Look at each line below and tally those holding "height"; answer with that figure and nothing else.

*** Source material

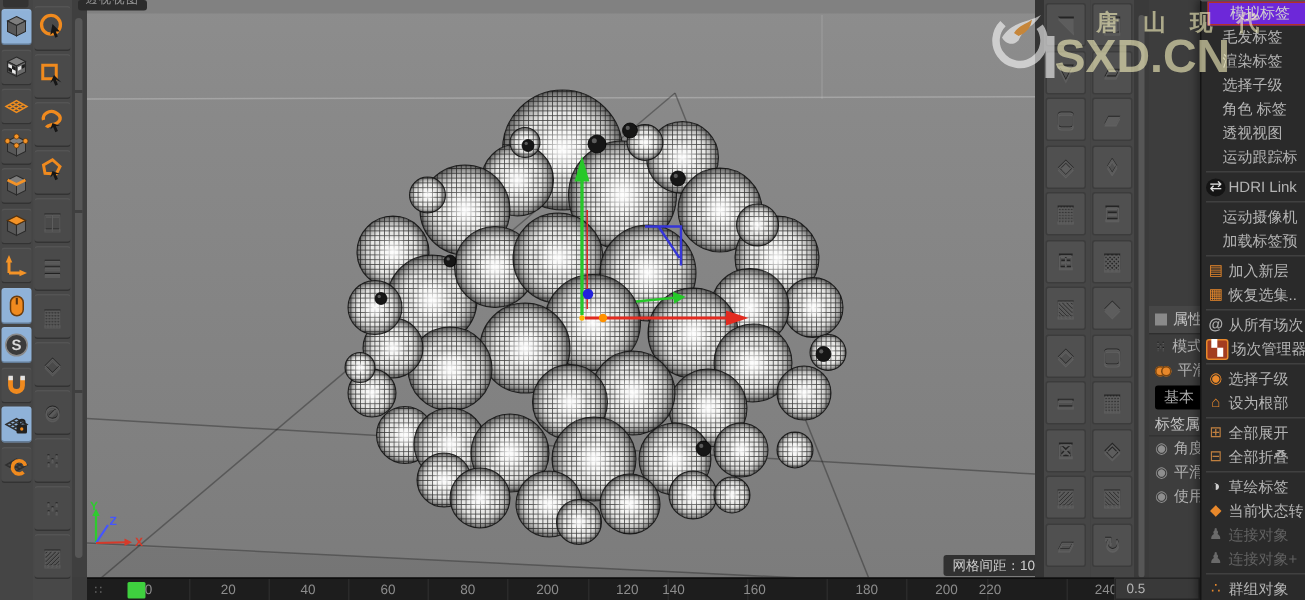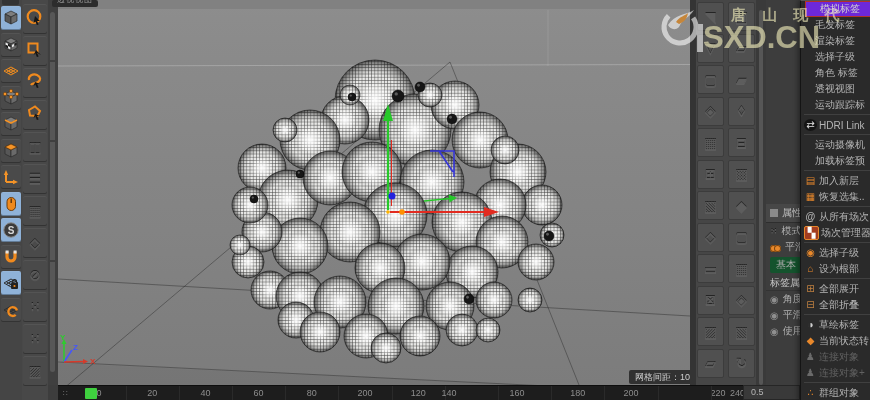--- a/index.html
+++ b/index.html
@@ -45,7 +45,7 @@
   .dots2 i{width:7px;height:7px;border-radius:50%;background:#e8882b;display:inline-block;box-shadow:0 0 0 1px #7a4510 inset;}
   .dots2 i:last-child{margin-left:-3px;margin-top:4px;}
   .tabs{display:flex;gap:2px;padding:2px 0 2px 4px;}
-  .tab{padding:1px 6px;border-radius:2px;background:#14532d;color:#ababab;font-size:10px;}
+  .tab{padding:1px 6px;border-radius:2px;background:#000000;color:#ababab;font-size:10px;}
   .tab.on{background:#5b7590;color:#e6edf5;}
   .radio{color:#8f8f8f;font-size:10px;}
   .asec{color:#c6c6c6;padding-left:4px;height:15px;display:flex;align-items:center;border-bottom:1px solid #333;}

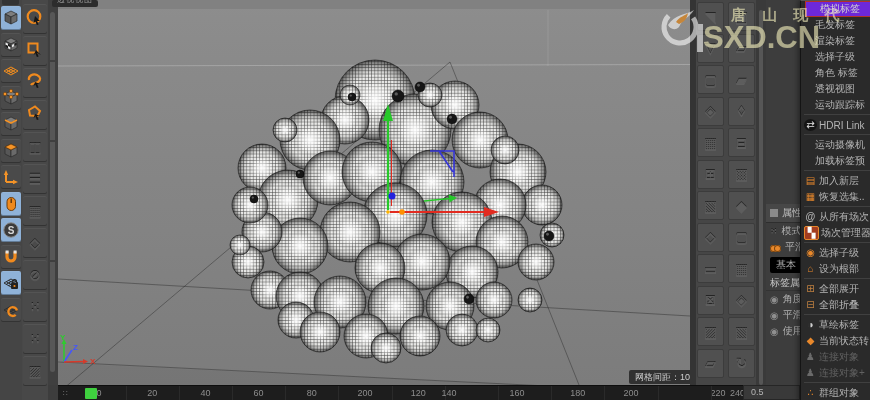--- a/index.html
+++ b/index.html
@@ -642,7 +642,7 @@
       <div class="tick" style="left: 386.8px;"></div>
       <span class="num" style="left: 391px;">140</span>
       <div class="tick" style="left: 440px;"></div>
-      <span class="num" style="left: 459px;">160</span>
+      <span class="num" style="left: 445px;">160</span>
       <div class="tick" style="left: 493.2px;"></div>
       <span class="num" style="left: 519.8px;">180</span>
       <div class="tick" style="left: 546.4px;"></div>

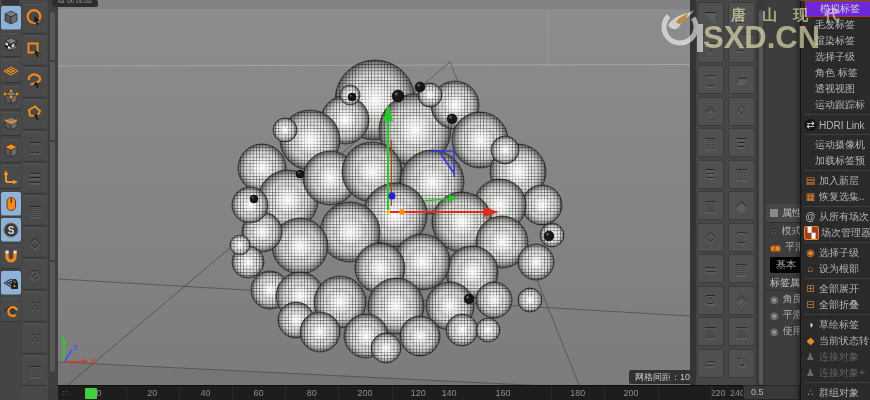--- a/index.html
+++ b/index.html
@@ -648,7 +648,7 @@
       <div class="tick" style="left: 546.4px;"></div>
       <span class="num" style="left: 573px;">200</span>
       <div class="tick" style="left: 599.6px;"></div>
-      <span class="num" style="left: 660px;">220</span>
+      <span class="num" style="left: 602px;">220</span>
       <div class="tick" style="left: 652.8px;"></div>
       <span class="num" style="left: 679.4px;">240</span>
       <div class="tick" style="left: 706px;"></div>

******

Your solution: 2